The terrace appears to be among the earliest housing built by the company. It was originally constructed as two rows of back-to-back houses: numbers 9 to 26 fronted onto High Street, and to the rear of these, sharing their back wall, was a second row called Bann Street, which opened towards the linen mill. Both rows are shown on the second edition Ordnance Survey map of 1858, captioned "High Street" and "Bann St[reet]", and are listed in Griffith's Valuation of 1863 as the property of Dunbar McMaster and Co. The High Street houses were all valued at £2 10s and measured fifteen feet long by twelve feet wide, being two storeys in height. They were noted as "deteriorated by age and not in good repair", suggesting they had already been standing for some time. The Bann Street houses to the rear were valued slightly lower at £2 5s, despite being the same dimensions.
The back-to-back houses have been described as "the most basic units available, having only two rooms with single windows at each floor; they would have provided rather cramped living space for more than four occupants. The lack of rear doors and windows and the resultant reduction in ventilation was probably less critical in an open site which allowed unlimited circulation of fresh air. They were adequate for single occupation or smaller family units and would have been a considerable improvement on the poorer type of rural dwellings." The houses were often occupied by single people and couples without children, though it was not uncommon for a family of four or more to occupy one of these two-room dwellings. Valuation records and census returns show considerable mobility within the terrace, with many tenants recorded at two or more different addresses over the years.
The first tenants recorded at what is now number 17 were James Dyers on the High Street side and Elizabeth Martin in the house fronting onto Bann Street. Subsequent tenants included George Fowler (1887), Elizabeth Morrow (1902), Joseph Ritchie (1902), Sarah Parker (1903), Fannie Mercer (1904), Nicholas Mercer (1905), and David Gibson (1907). The 1901 census records Elizabeth Morrow, born in England and an unmarried spinner at the thread factory, living on the High Street side, while Sarah Parker and her three children — aged between 13 and 23, all of whom worked at the mill — lived to the rear in Bann Street.
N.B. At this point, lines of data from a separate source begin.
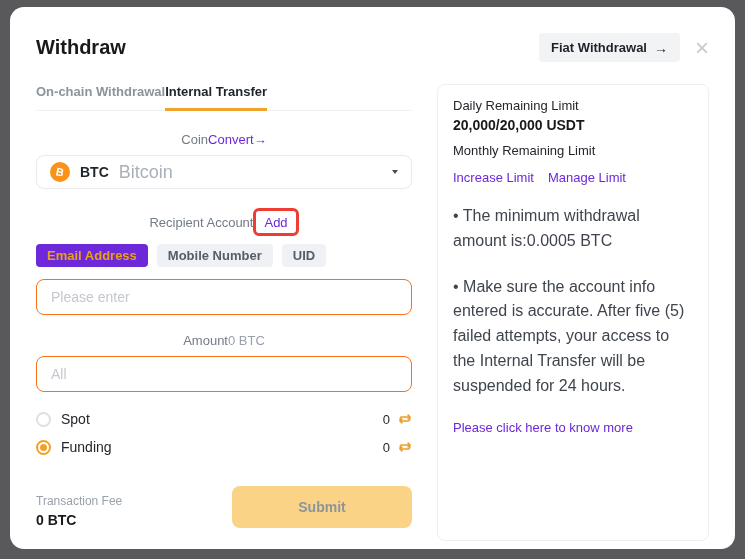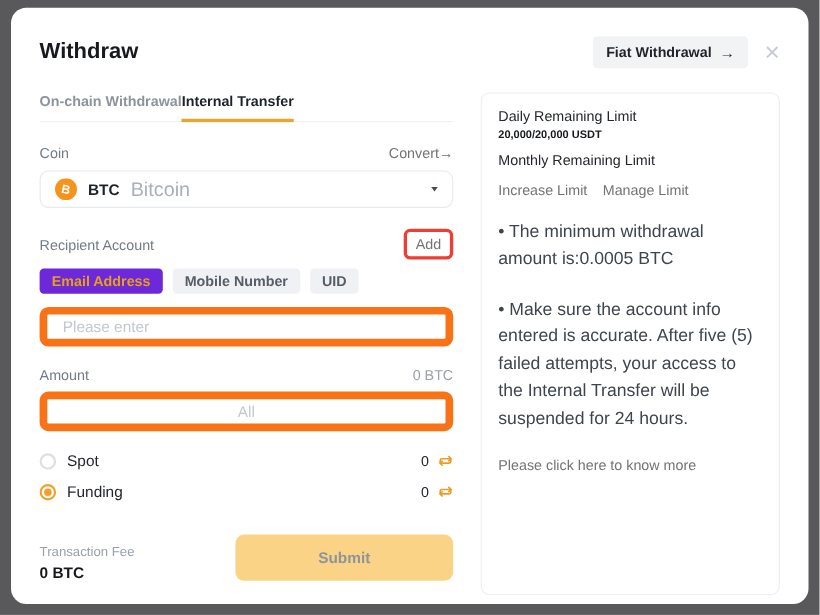"20,000/20,000 USDT" .panel-value { font-size: 10px -> 14px }
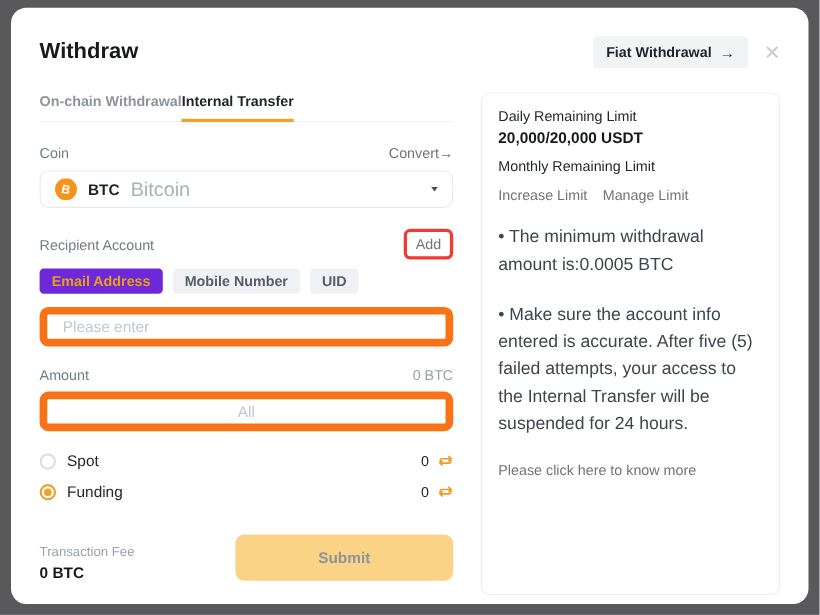"Coin" .field-row { justify-content: space-between -> center }
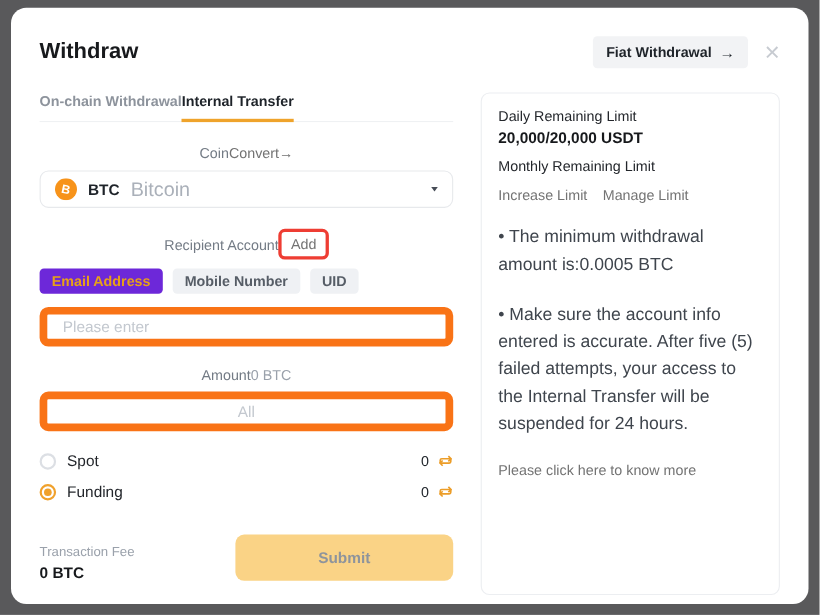"Convert→" .link { color: #737373 -> #6d28d9 }
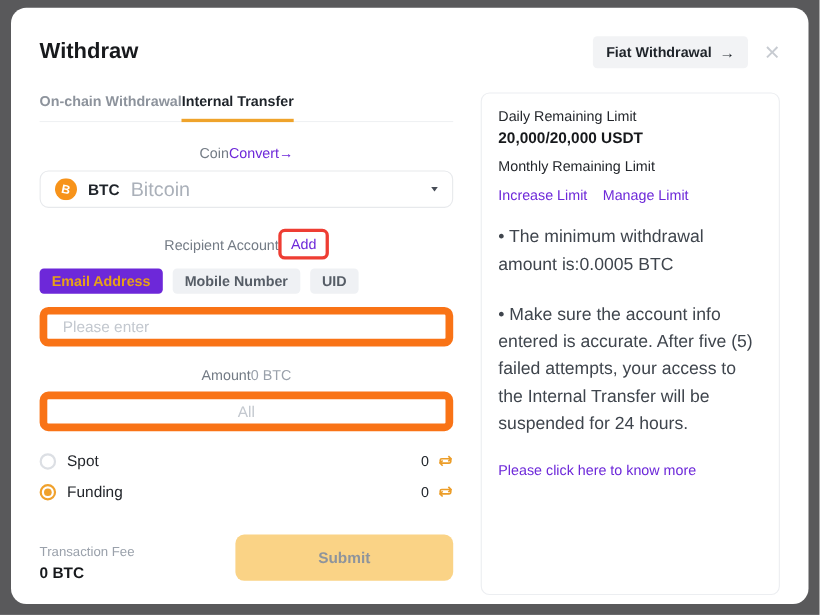"Please enter" .text-input { border: 7px solid #f97316 -> 1px solid #f97316 }
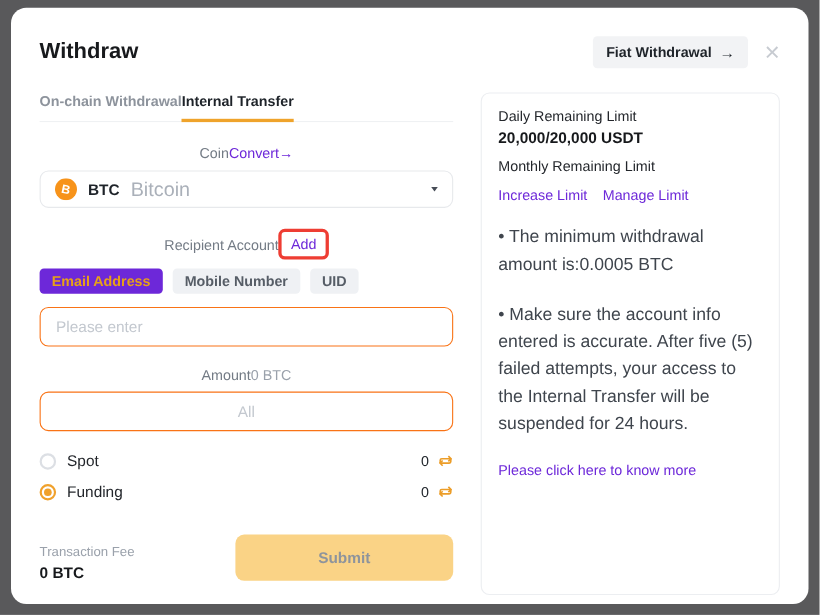"All" .amount-input { text-align: center -> left }
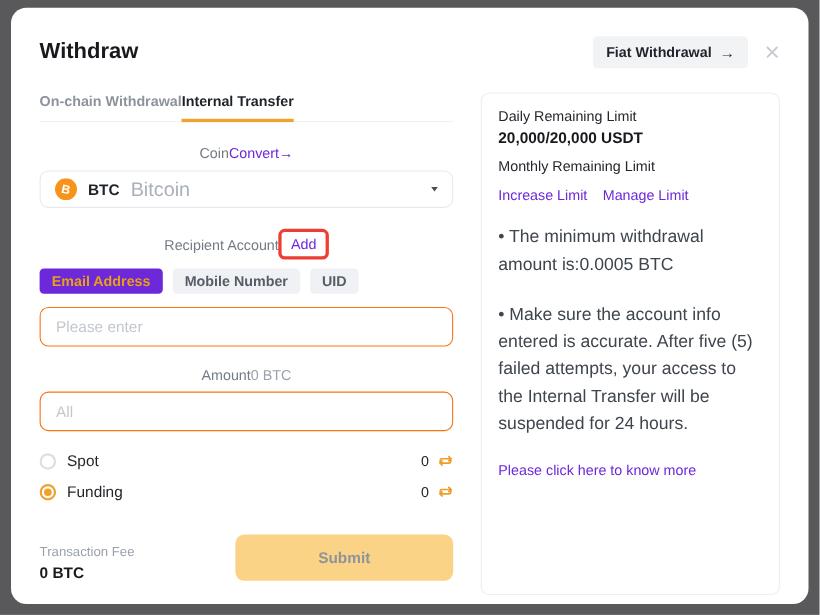"Submit" .submit-btn { width: 198px -> 180px }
By the 1911 census, Elizabeth Morrow was still the occupier of the front house, though absent at the time of enumeration; to the rear lived Wilson Benson, a store keeper at the mill, and his aunt, who worked there as a preparer. In 1916 the rear Bann Street house was incorporated into the front dwelling, and the property was revalued at £4 10s with a weekly rent of 3s 3d. Later occupants included Frank Roberts (date unknown) and Hugh Ferguson (1922). The majority of the back-to-back houses were amalgamated in this way in 1915–16, though six of them remained separate until the 1930s.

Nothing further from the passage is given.